TASK DIRECTIONS
Transcribe nothing except the lines below that run from the one with "line-height: 50px ->" to the one with "music for metaverse", ends included, and do not copy any picture.

EXTRACTED RECORDS

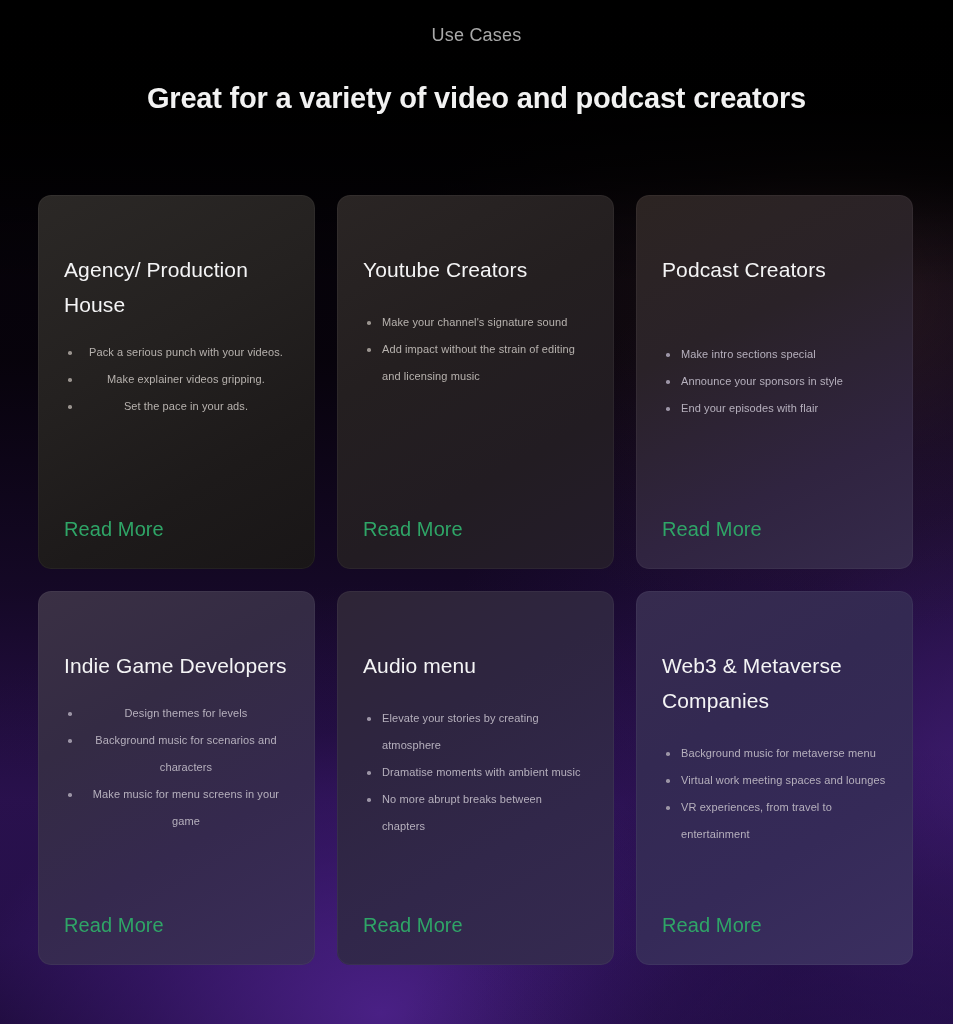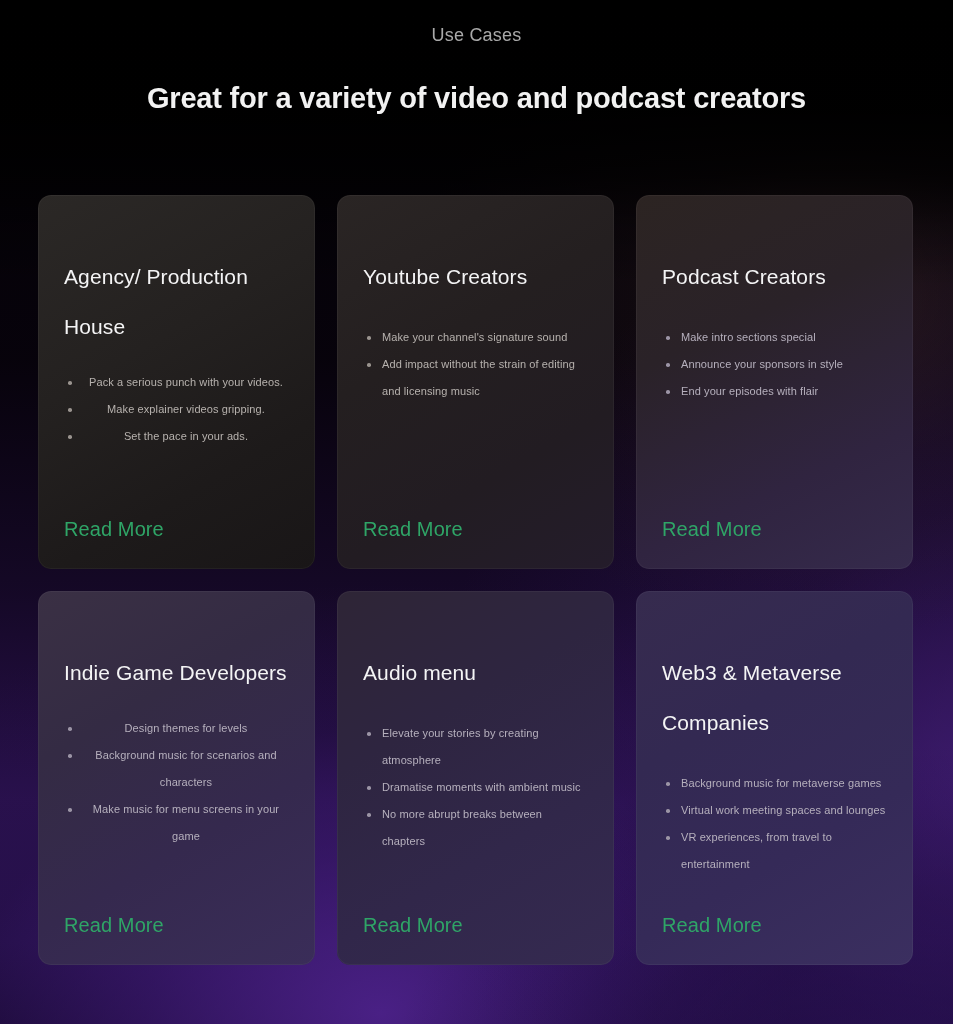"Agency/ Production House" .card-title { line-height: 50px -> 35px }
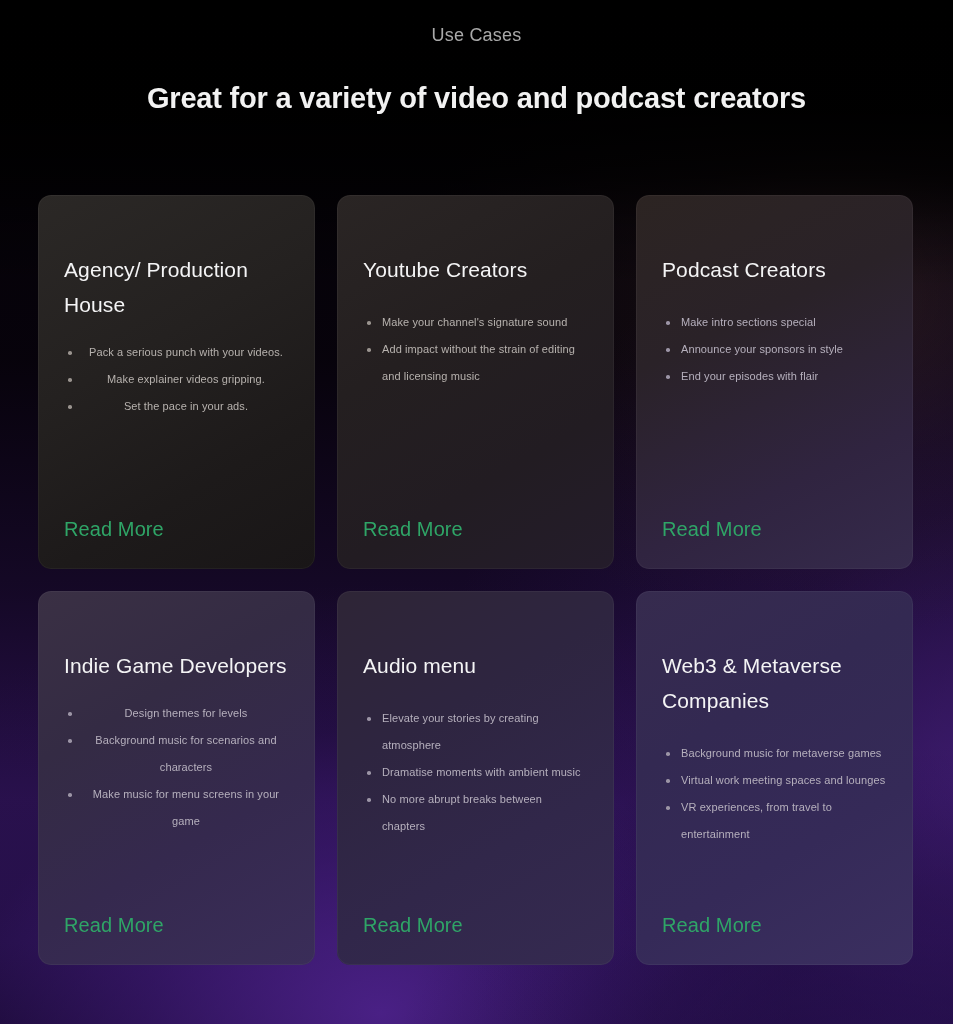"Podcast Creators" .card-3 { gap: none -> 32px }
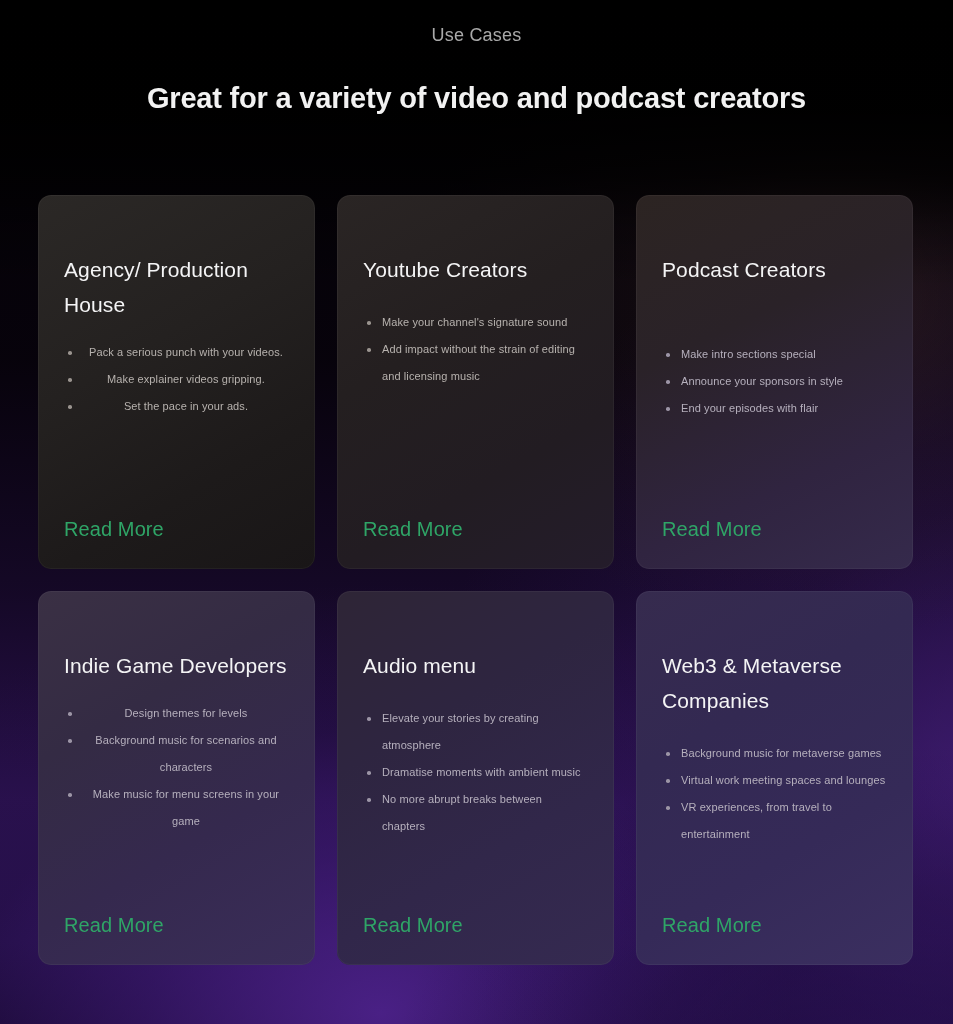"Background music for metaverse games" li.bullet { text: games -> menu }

==

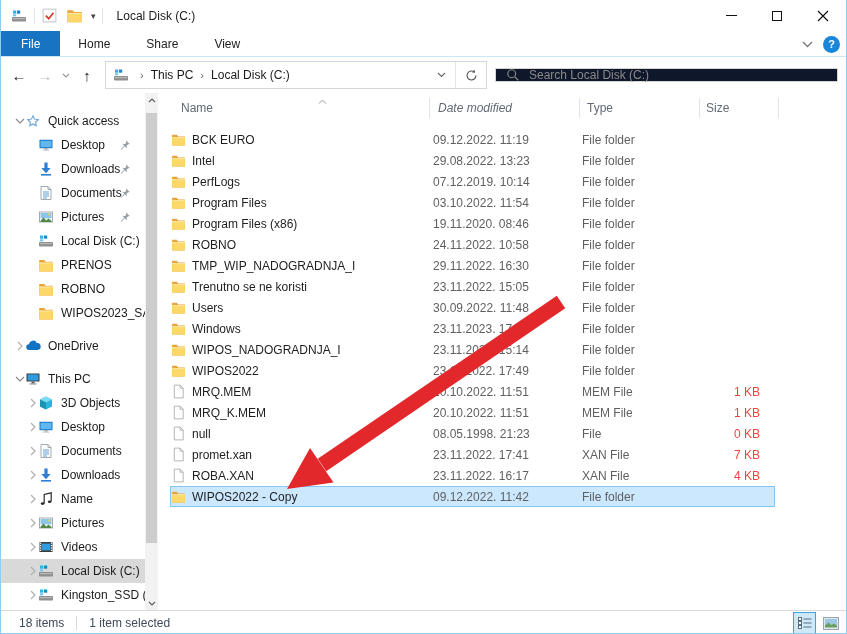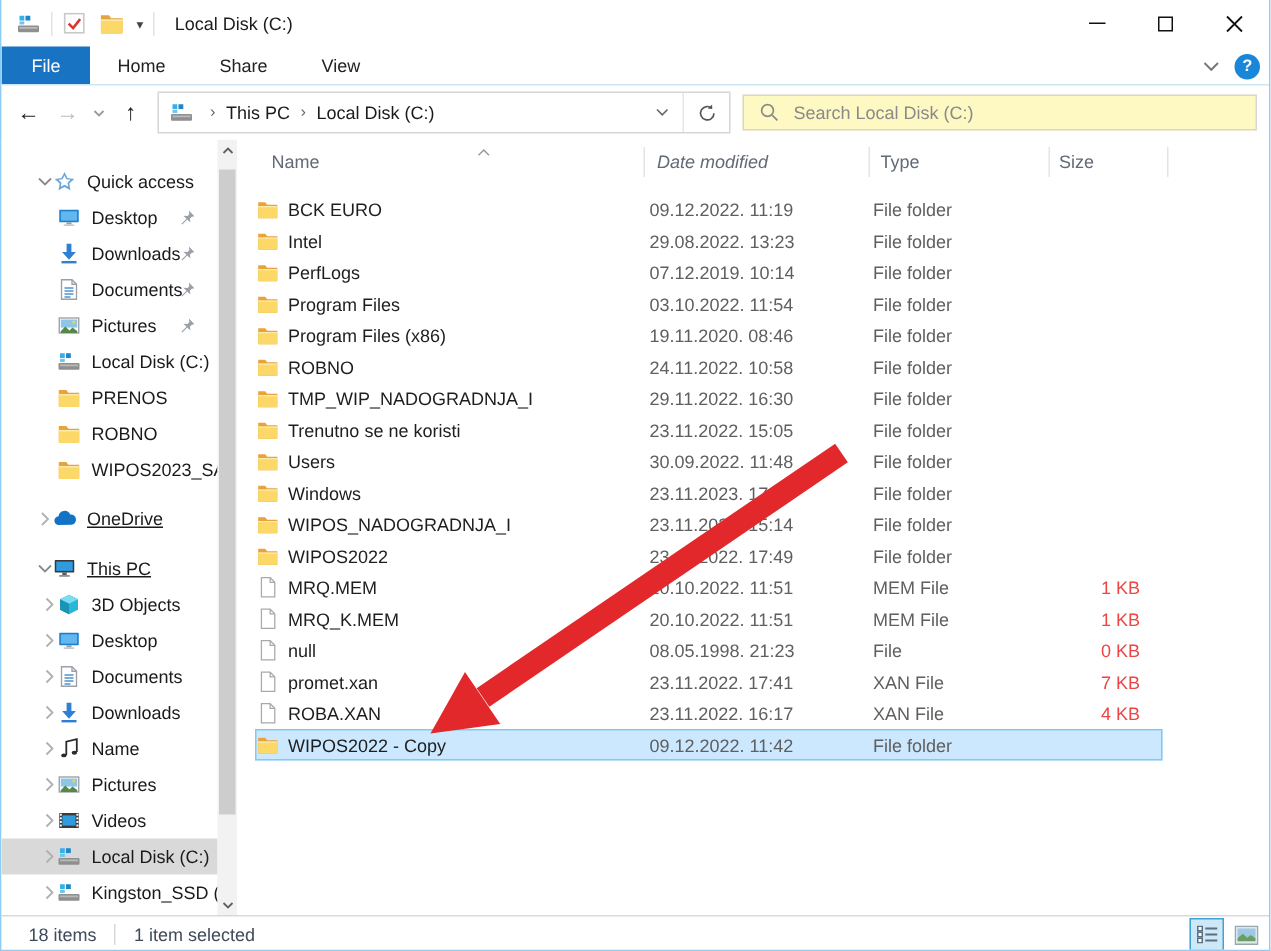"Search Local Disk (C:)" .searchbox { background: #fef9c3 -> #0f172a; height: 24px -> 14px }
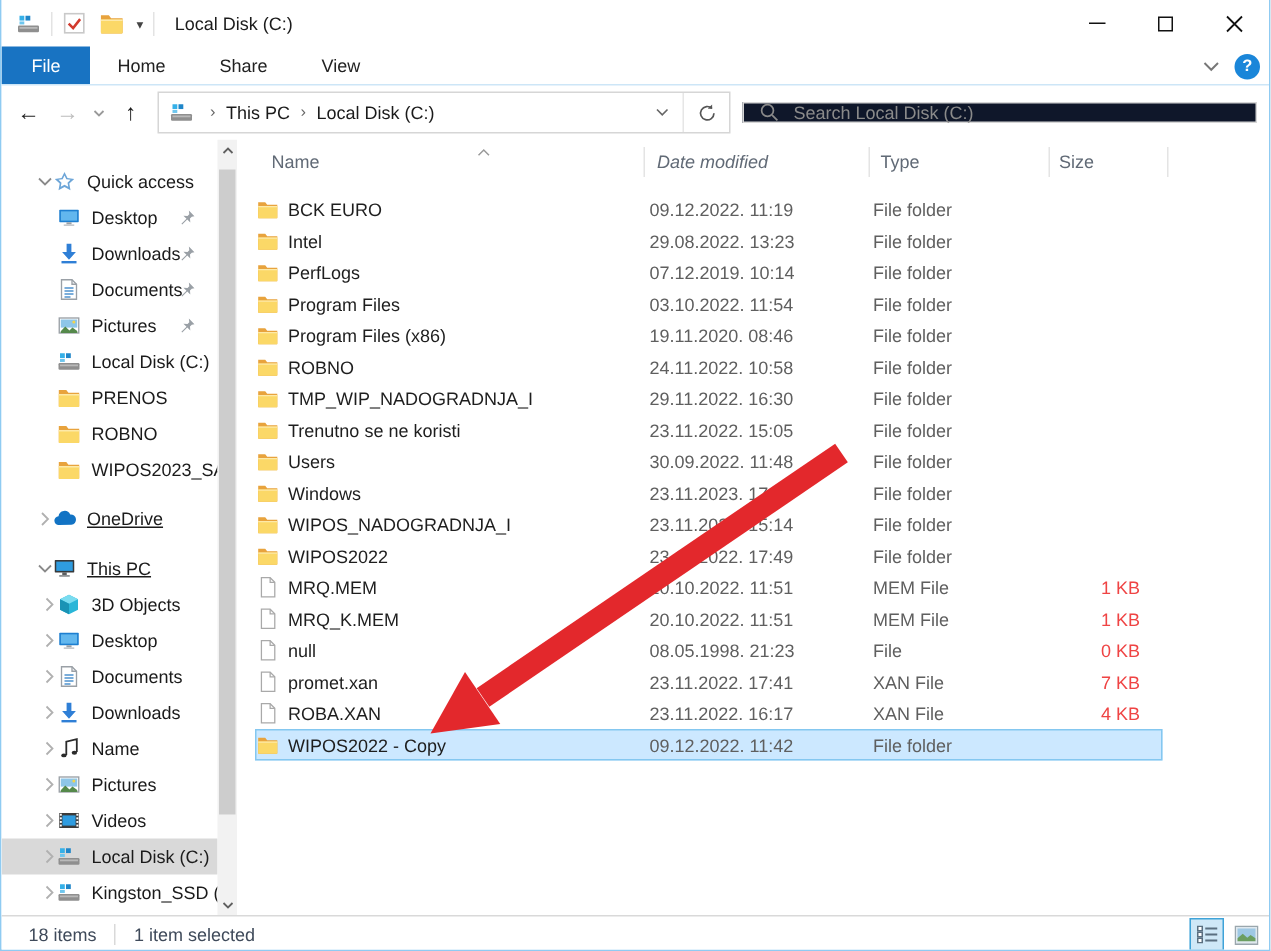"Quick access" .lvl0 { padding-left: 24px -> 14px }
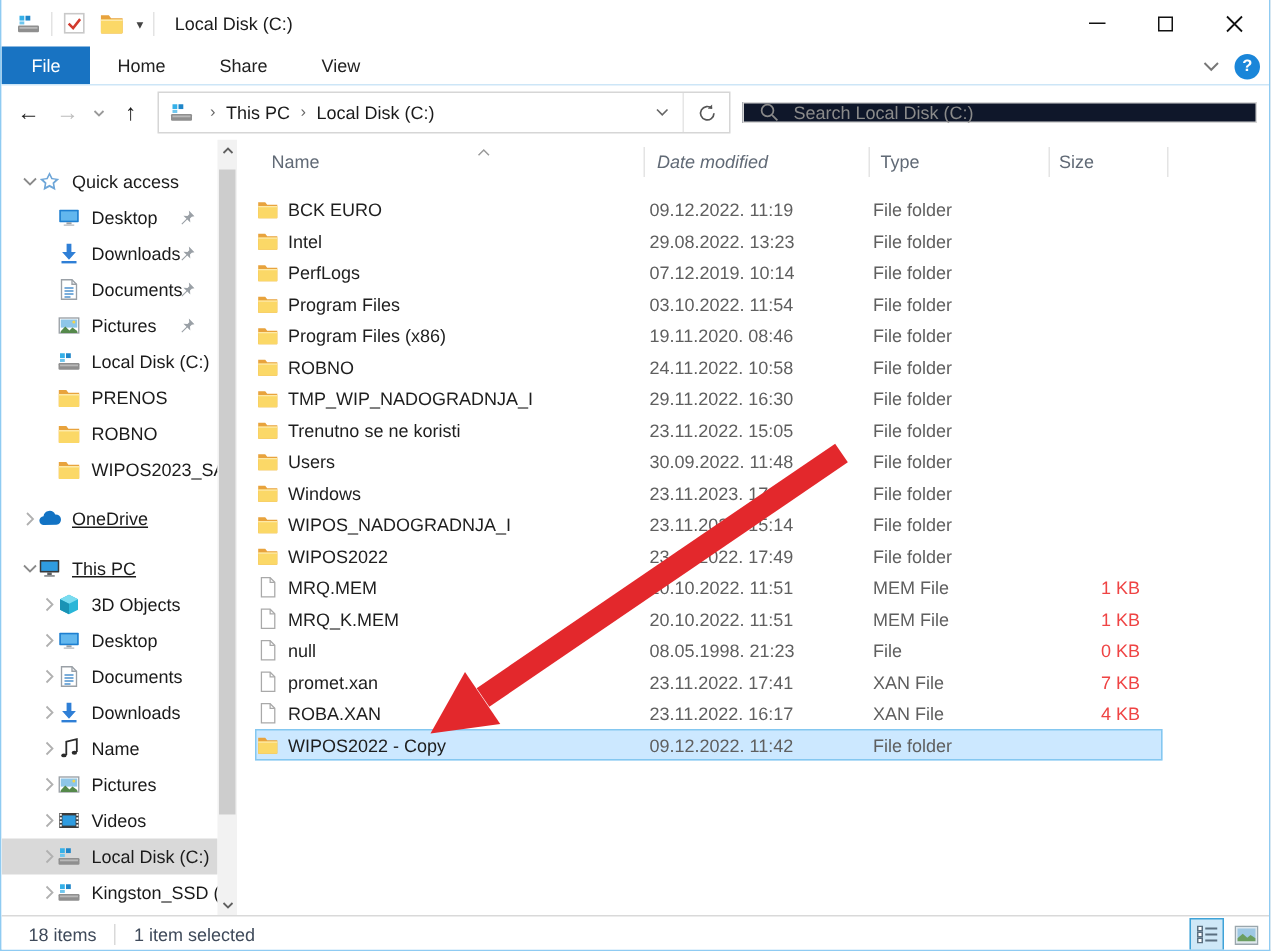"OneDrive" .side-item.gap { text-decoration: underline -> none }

WRITTEN SOLUTION
"Agency/ Production House" .card-title { line-height: 50px -> 35px }
"Podcast Creators" .card-3 { gap: none -> 32px }
"Background music for metaverse games" li.bullet { text: games -> menu }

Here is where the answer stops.